The next API record can be followed by the next record separator, e.g.

---
# API record 1
urn: api_alias1
url: "http://a.b.com/method1"
expire: 3600 # in seconds
params: {} # dictionary of data-service input parameters
daskeys: [{}, {}] # list of dictionaries for DAS key maps
---
# API record 2
urn: api_alias2
url: "http://a.b.com/method2"
expire: 1800 # in seconds
params: {} # dictionary of data-service input parameters
daskeys: [{}, {}] # list of dictionaries for DAS key maps

At the end of DAS map there is an optional notation mapping, which defines data-service output mapping back into DAS internal key representation (including converting from flat to hierarchical structures if necessary).

---
# APIs notation mapping maps data-service output into
# DAS syntax, e.g
# {'site_name':'abc'} ==> {'site':{'name':'abc'}}
notation : [
        {'notation':'site_name', 'map': 'site.name', 'api': ''}
]

For instance, if your data service returns runNumber and in DAS we use run_number you’ll define this mapping in notation section.
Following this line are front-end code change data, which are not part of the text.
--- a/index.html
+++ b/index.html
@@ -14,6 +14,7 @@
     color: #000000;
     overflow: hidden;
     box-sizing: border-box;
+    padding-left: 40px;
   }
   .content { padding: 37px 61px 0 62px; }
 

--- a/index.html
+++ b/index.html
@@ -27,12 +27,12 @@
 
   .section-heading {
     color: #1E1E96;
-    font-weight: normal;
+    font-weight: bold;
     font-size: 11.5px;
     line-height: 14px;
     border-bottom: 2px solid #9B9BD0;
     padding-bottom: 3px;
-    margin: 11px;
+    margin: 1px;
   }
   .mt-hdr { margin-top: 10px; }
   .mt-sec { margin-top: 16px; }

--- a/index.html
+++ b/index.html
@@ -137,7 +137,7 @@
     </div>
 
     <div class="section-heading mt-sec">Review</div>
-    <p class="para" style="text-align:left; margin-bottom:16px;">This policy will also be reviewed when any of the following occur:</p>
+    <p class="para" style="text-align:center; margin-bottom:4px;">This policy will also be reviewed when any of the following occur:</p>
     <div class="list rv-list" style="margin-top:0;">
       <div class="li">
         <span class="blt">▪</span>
To summarize, the YAML map file provides

  • system name
  • underlying data format used by this service for its meta-data
  • the list of apis records, each record contains the following:
    • urn name, DAS will use it as API name
    • url of data-service
    • expiration timestamp (how long its data can live in DAS)
    • input parameters, provide a dictionary
    • list of daskeys, where each key contains its name key, the mapping within a DAS record, map, and appropriate pattern
    • list of API to DAS notations (if any); different API can yield data in different notations, for instance, siteName and site_name. To accommodate these syntactic differences we use this mapping.
  • notation mapping between data-service provider output and DAS

Footnotes

[1]This example demonstrates flexibility of YAML data-format and shows different representation styles.

Add new service via API

You can manually add new service by extending DAS.services.abstract_service.DASAbstractService and overriding the api method.

To do so we need to create a new class inherited from DAS.services.abstract_service.DASAbstractService.
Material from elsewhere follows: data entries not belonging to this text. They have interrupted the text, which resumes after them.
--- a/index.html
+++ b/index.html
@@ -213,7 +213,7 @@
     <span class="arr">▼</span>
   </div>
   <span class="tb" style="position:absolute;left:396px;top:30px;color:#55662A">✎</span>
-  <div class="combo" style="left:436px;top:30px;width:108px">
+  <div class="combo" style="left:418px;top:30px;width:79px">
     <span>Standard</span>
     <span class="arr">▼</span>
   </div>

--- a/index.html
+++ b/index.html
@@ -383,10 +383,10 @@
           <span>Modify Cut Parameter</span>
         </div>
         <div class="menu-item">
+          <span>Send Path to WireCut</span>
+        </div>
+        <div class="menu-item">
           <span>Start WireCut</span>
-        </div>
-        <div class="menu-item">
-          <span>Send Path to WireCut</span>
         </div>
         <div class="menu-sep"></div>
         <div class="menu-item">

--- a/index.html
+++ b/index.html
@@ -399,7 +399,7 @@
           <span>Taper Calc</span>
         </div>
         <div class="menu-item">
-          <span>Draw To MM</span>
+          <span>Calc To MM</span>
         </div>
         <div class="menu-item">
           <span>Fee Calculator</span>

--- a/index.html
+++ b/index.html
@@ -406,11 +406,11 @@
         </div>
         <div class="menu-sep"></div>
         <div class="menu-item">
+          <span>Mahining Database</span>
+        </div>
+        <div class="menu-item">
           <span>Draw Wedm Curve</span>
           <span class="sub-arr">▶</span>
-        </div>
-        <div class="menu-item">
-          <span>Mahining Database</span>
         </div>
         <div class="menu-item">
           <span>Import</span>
class MyDataService(DASAbstractService):
    """
    Helper class to provide access to MyData service
    """
    def __init__(self, config):
        DASAbstractService.__init__(self, 'mydata', config)
        self.map = self.dasmapping.servicemap(self.name)
        map_validator(self.map)

optionally the class can override .. function:: def api(self, query) method of DAS.services.abstract_service.DASAbstractService Here is an example of such an implementation

def api(self, query):
    """My API implementation"""
    api     = self.map.keys()[0] # get API from internal map
    url     = self.map[api]['url']
    expire  = self.map[api]['expire']
    args    = dict(self.map[api]['params']) # get args from internal map
    time0   = time.time()
    dasrows = function(url, args) # get data and convert to DAS records
    ctime   = time.time() - time0
    self.write_to_cache(query, expire, url, api, args, dasrows, ctime)

The hypothetical function call should contact the data-service and fetch, parse and yield data. Please note that we encourage the use of python generators [Gen] in function implementations.